Про нетрадиционную ориентацию я узнала во время нашего третьего или четвертого перекура – тогда она вдруг стала рассказывать про рок-концерт и как какая-то, пусть ее будут звать Ветка, ушла навсегда, и как это все грустно и ужасно, но как она, Йола, это все отпускает. «Я не держу, подумаешь… раз человеку надо…» – говорила она. «А у меня муж в больнице с черепно-мозговой…» – вежливо ответила я.
Потом тему личного мы уже не затрагивали, просто здоровались и курили, а потом садились в «тупую шаматху» на лавочку в вестибюле.
* * *
В каждой истории есть что-то, о чем хотелось бы умолчать. В моем случае это общение с милицией.
Одна знакомая, автор дамских романов, призналась, что много лет работала следователем по делам несовершеннолетних, и я недоумевала, отчего же в ее произведениях, откровенно бабских, не читается и намека на ту увлекательнейшую, с обывательской точки зрения, работу, полную всяческих любопытных грязностей, способных так приперчить и разнообразить текст. А она ответила, что это все настолько ужасно, что нет ему места ни в жизни, ни в творчестве. И тут случилось примерно то же самое – воспоминания о моих походах в милицию, пожалуй, это единственное, что я бы хотела напрочь стереть из памяти.

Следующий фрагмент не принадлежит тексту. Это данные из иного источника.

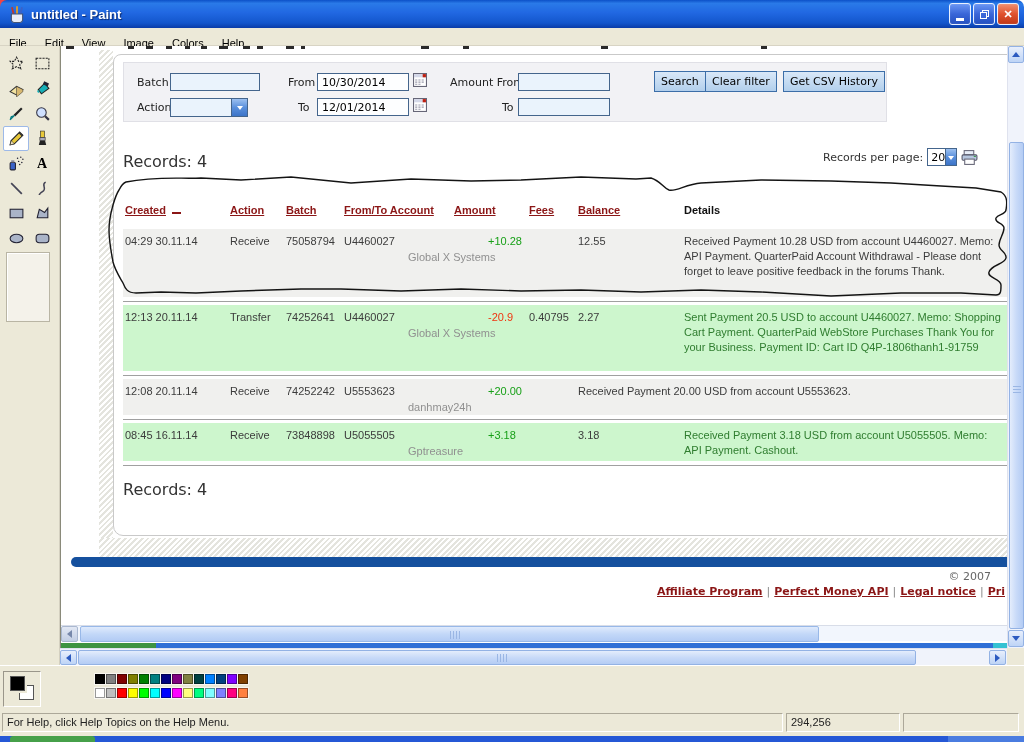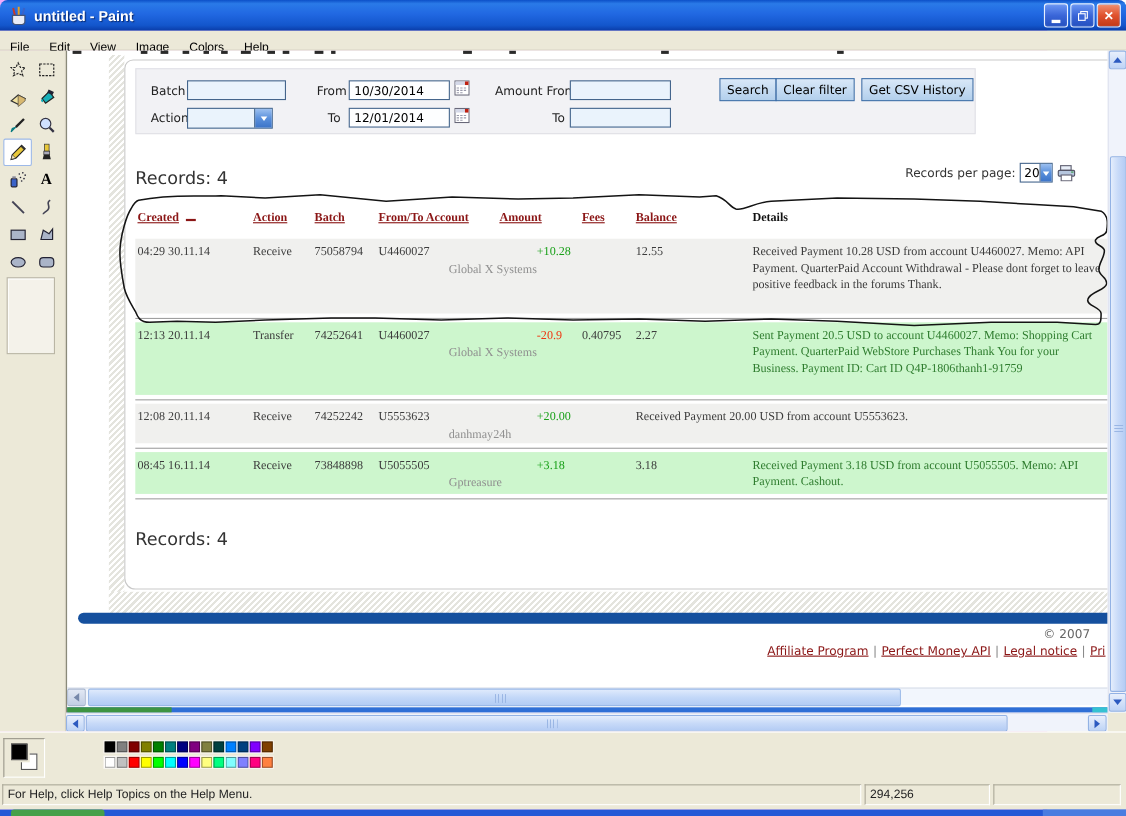--- a/index.html
+++ b/index.html
@@ -5,7 +5,7 @@
   * { margin:0; padding:0; box-sizing:border-box; }
   html,body { width:1024px; height:742px; overflow:hidden; }
   body { font-family:"Liberation Sans", sans-serif; }
-  #app { position:relative; width:952px; height:742px; background:#f0abfc; }
+  #app { position:relative; width:952px; height:742px; background:#ef4444; }
 
   
   #titlebar { position:absolute; left:0; top:0; width:1024px; height:28px;

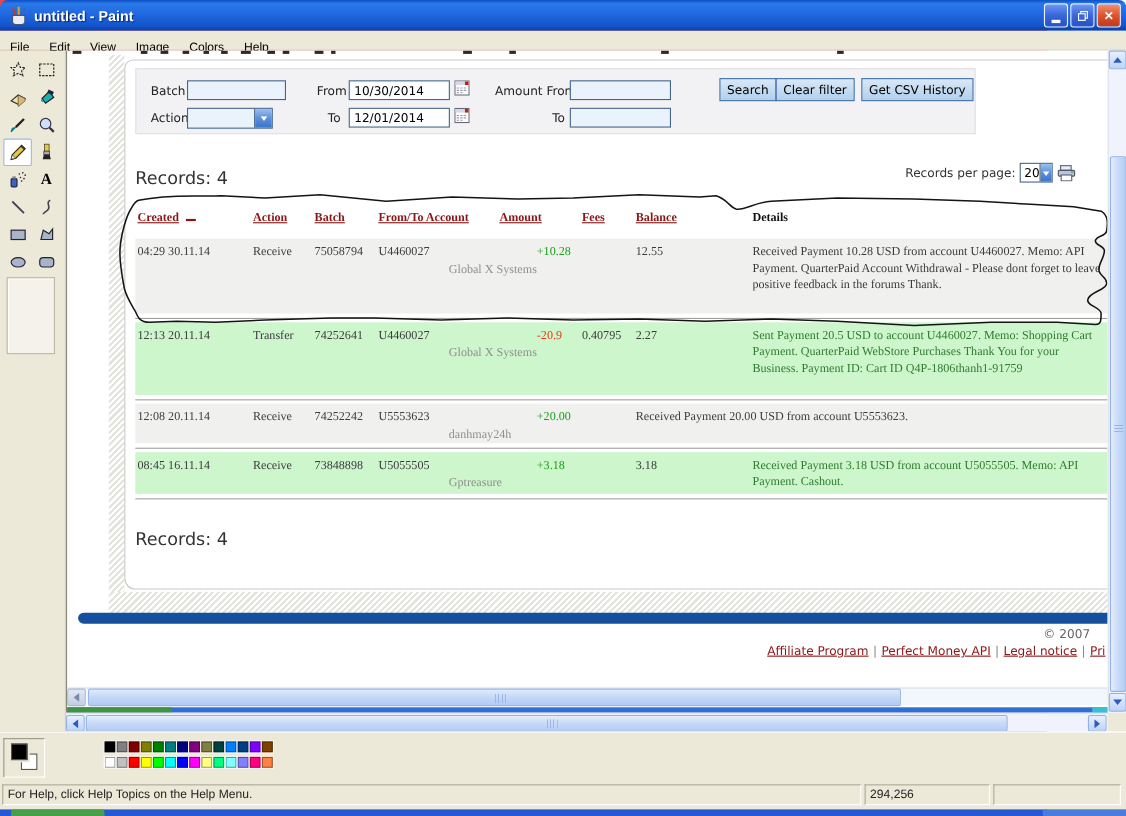--- a/index.html
+++ b/index.html
@@ -72,7 +72,7 @@
   #printer-icon { width:17px; height:15px; }
 
   
-  #dtable { position:absolute; left:62px; top:146px; width:884px; font-family:Liberation Serif, serif; }
+  #dtable { position:absolute; left:62px; top:158px; width:884px; font-family:Liberation Sans, sans-serif; }
   .t-head { display:flex; margin-bottom:13px; }
   .t-head .cell { font-size:11px; font-weight:bold; color:#8b1616; text-decoration:underline; }
   .t-head .cell.det { color:#111; text-decoration:none; }

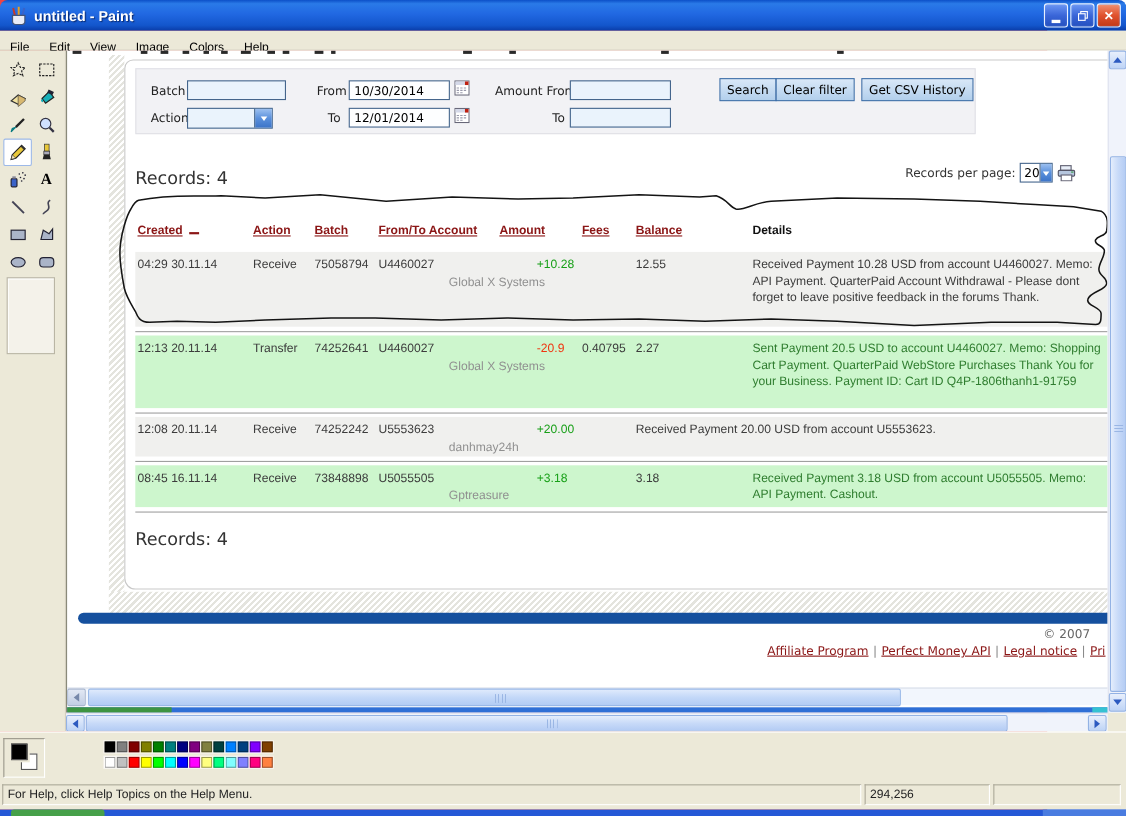--- a/index.html
+++ b/index.html
@@ -100,7 +100,7 @@
   #bluebar { position:absolute; left:10px; top:511px; width:937px; height:10px; background:#15509e; border-radius:5px 0 0 5px; }
   #copyright { position:absolute; right:16px; top:524px; font-size:11px; color:#666; font-family:"DejaVu Sans",sans-serif; }
   #footlinks { position:absolute; right:2px; top:539px; font-size:11px; font-family:"DejaVu Sans",sans-serif; white-space:nowrap; }
-  #footlinks a { color:#8b1616; font-weight:normal; text-decoration:underline; }
+  #footlinks a { color:#8b1616; font-weight:bold; text-decoration:underline; }
   .lsep { color:#888; margin:0 4px; }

Но я не могу совсем ничего не написать про Светлану.
Мы ведь регулярно общаемся с этой женщиной с обочины. «С которой все началось», – хотелось бы мне написать, и это бы окрасило облик Светланы в мрачные тона, что совсем неправильно, потому что переплетение наших судеб носит какой-то обывательский, обыденный оттенок дурацкого совпадения, ничего личного, как говорят. Но, конечно, я ее почти ненавижу, и читатель, конечно, догадался бы об этом и без моих признаний.
Не знаю точно, что она испытывает ко мне, но сухое чувство логики, без всяких предвзятостей, говорит о том, что если бы ее мужчина не покалечил бы моего мужа – то ее бы точно убил. В этом у меня почему-то нет сомнений. Иногда я позволяю мысли развинчиваться вместе с дымом от сигареты и вижу какие-то мелодраматичные картины, полные сериального пафоса. Например, Светлане нужно было выжить, чтобы потом ее ребенок сделался некоей крайне важной фигурой и спас мир. Или моему мужу нужно было через это пройти, чтобы выполнить некую запутанную миссию, с которой он, собственно, и рожден был 33 года назад (библейский возраст), и нес в себе эту миссию, сам того не осознавая. И само ее имя, как бы льющее свет, кажется мне весьма символичным.